Place Bell is a multi-purpose arena in Laval, Quebec, Canada. The complex includes a 10,000 seat main arena which is the home of the Laval Rocket of the American Hockey League and two smaller community ice rinks, one of which has Olympic size ice.

History
Then-mayor of Laval, Gilles Vaillancourt, announced the project on February 13, 2012.  The facility is managed by Evenko, the same company that operates the Bell Centre in Montreal, home of the Montreal Canadiens of the National Hockey League. As in the case of the Bell Centre, the naming rights for the Laval arena were acquired by Bell Canada.  The cost of the project roughly doubled since it was first announced. Originally announced by Vaillancourt in 2012 to cost $92.6 million, the estimate was revised less than a year later to $150 million. In March 2014, Laval's new mayor Marc Demers estimated that the cost of Place Bell would double to $200 million, because of costs not factored by the previous administration. The Government of Quebec committed to contributing $46 million; Demers asked that the province assume more of the costs, as it did for other arena projects.

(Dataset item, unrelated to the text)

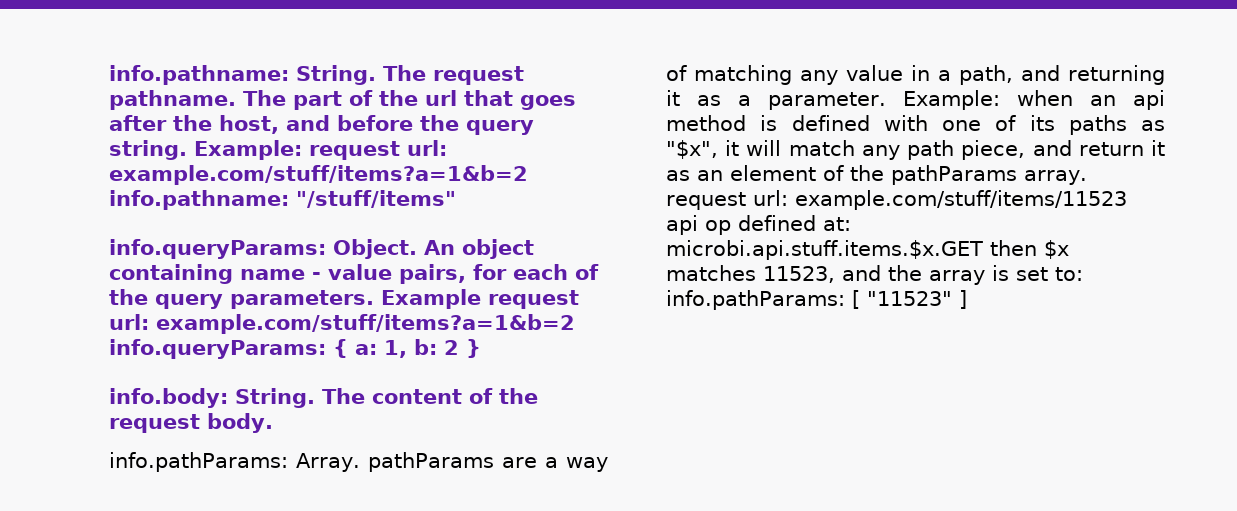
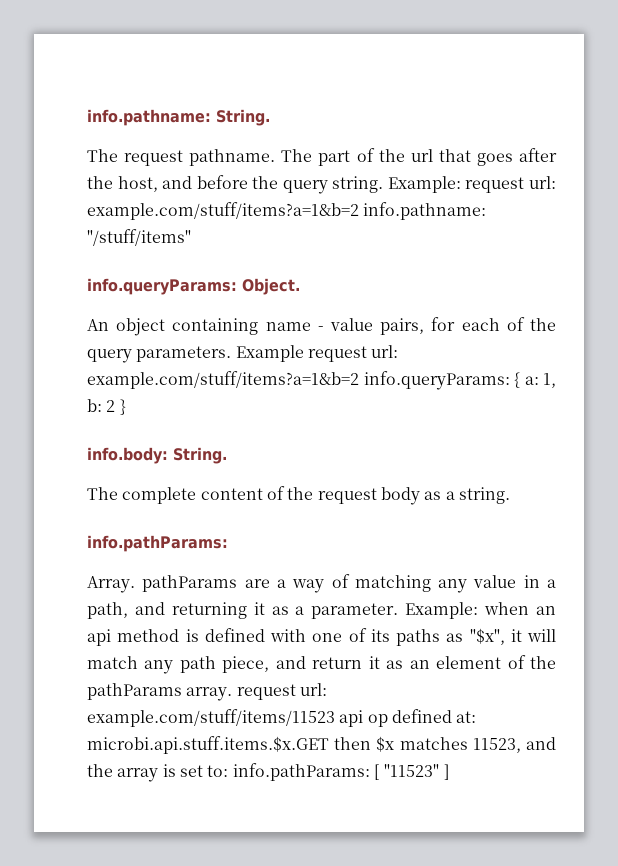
(376, 75) none -> (270, 117) //
(417, 249) none -> (300, 286) //
[322,388,365,404] The -> [87,487,197,504] // The complete
[207,413,273,433] [109,452,288,472] body. // info.pathParams: -> [380,487,510,505] [87,535,228,552] body as a string. // info.pathParams: //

Initial plans called for the arena to be built in the city's Quartier de l'Agora district, next to the Laval courthouse, but the unstable soil in that location led to a move.  In October 2012, the city announced that the project would be located adjacent to the Montmorency station of the Montreal Metro Orange Line.

Construction started in late 2014 and was completed in 2017.

On 11 July 2016, the Montreal Canadiens announced it would relocate its American Hockey League affiliate, then known as the St. John's IceCaps, to Place Bell in 2017. On 8 September 2016, the Canadiens announced the team would be named the Laval Rocket.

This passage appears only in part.